Condition or disease Intervention/treatment Phase
Acute Respiratory Failure Intubation Complication Hypotension on Induction Drug: Fluid Bolus Other: No Fluid Bolus Phase 4

Detailed Description:

The PREPARE II trial is a prospective, parallel group, pragmatic, randomized trial comparing the effect of a preintubation fluid bolus to no preintubation fluid bolus on the incidence of cardiovascular collapse during and after endotracheal intubation in critically ill adults.

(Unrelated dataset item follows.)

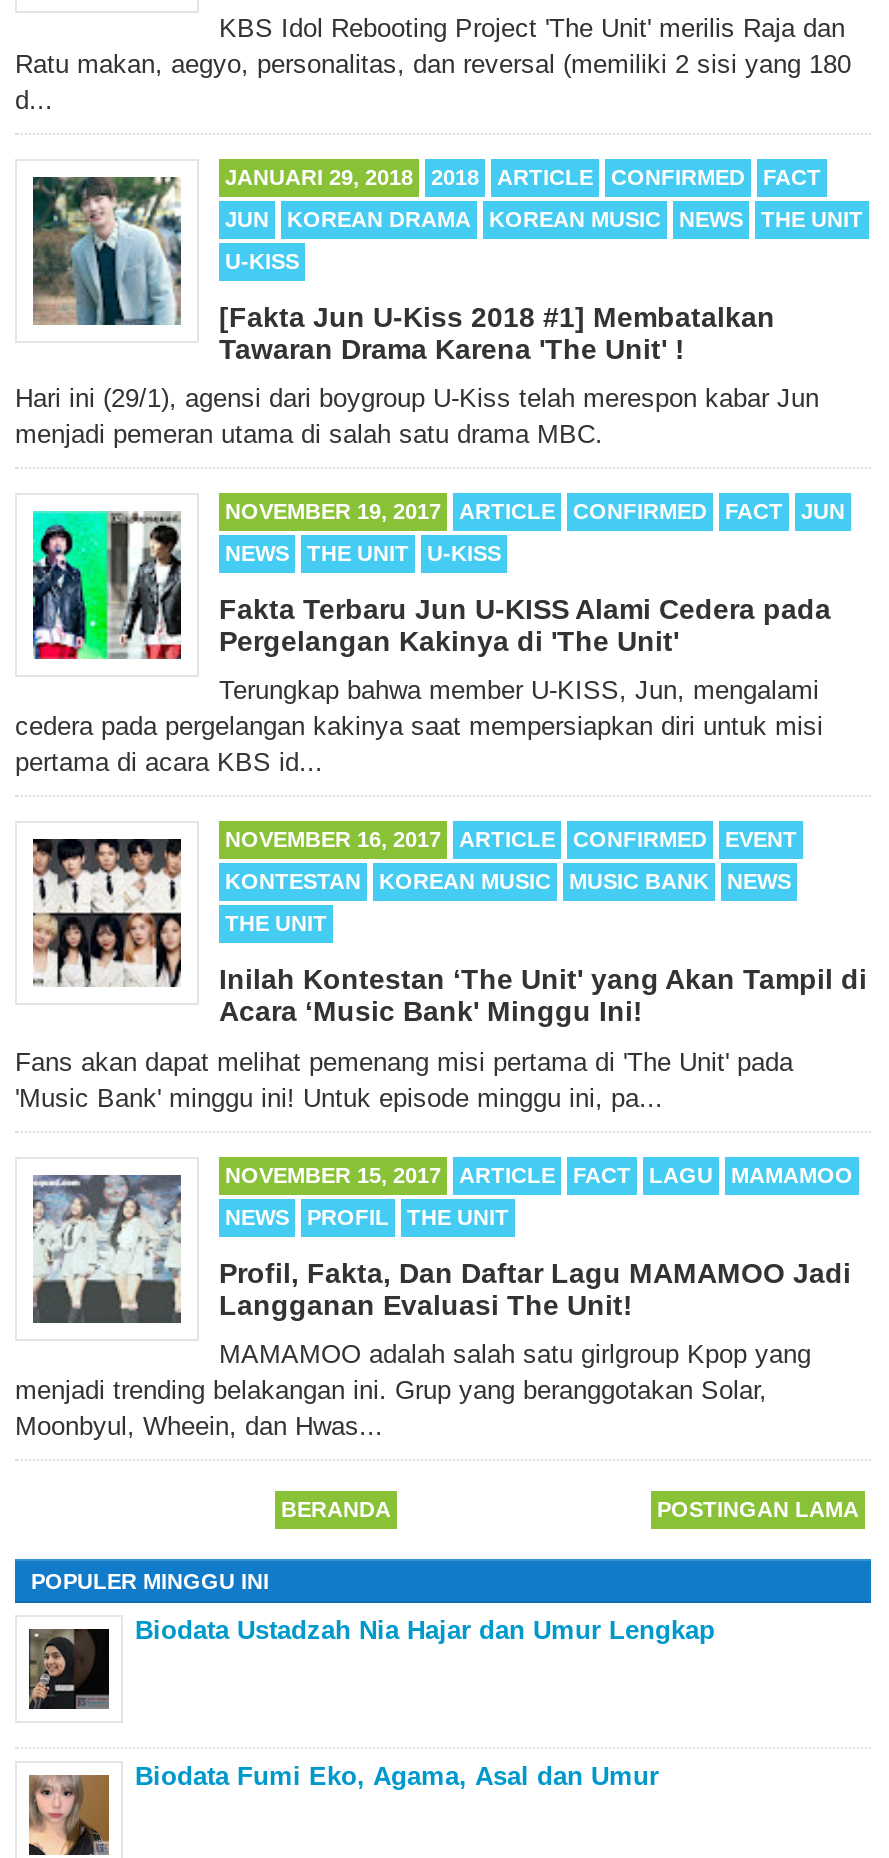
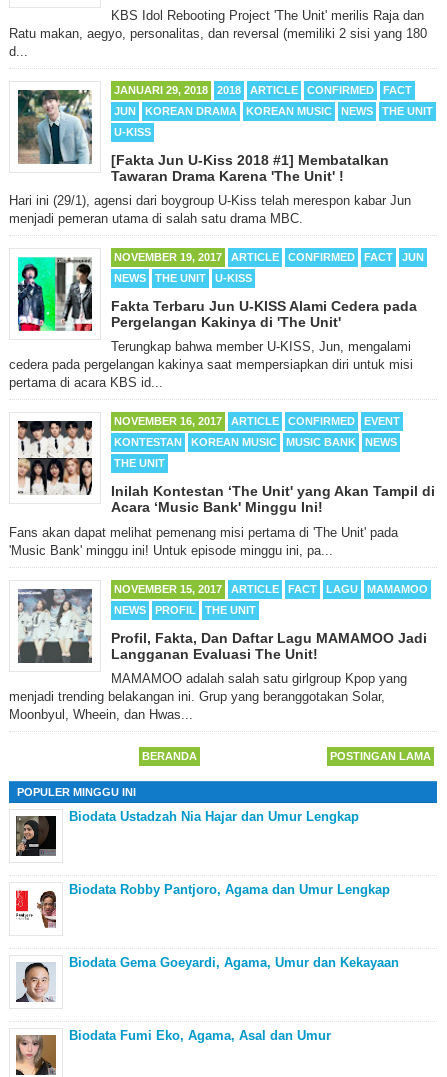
+ [image]
+ Biodata Robby Pantjoro, Agama dan Umur Lengkap

+ [image]
+ Biodata Gema Goeyardi, Agama, Umur dan Kekayaan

Patients admitted to the study units who are deemed by their clinical team to require intubation and fulfill inclusion criteria without meeting exclusion criteria will be randomized 1:1 to receive either an intravenous fluid bolus or no intravenous fluid bolus. All other decisions regarding airway management will remain at the discretion of the treating provider. The trial will enroll 750 patients. Conduct of the trial will be overseen by a Data Safety Monitoring Board. An interim analysis will be performed after the enrollment of 375 patients. The analysis of the trial will be conducted in accordance with a pre-specified statistical analysis plan, which will be submitted for publication or made publicly available prior to the conclusion of enrollment.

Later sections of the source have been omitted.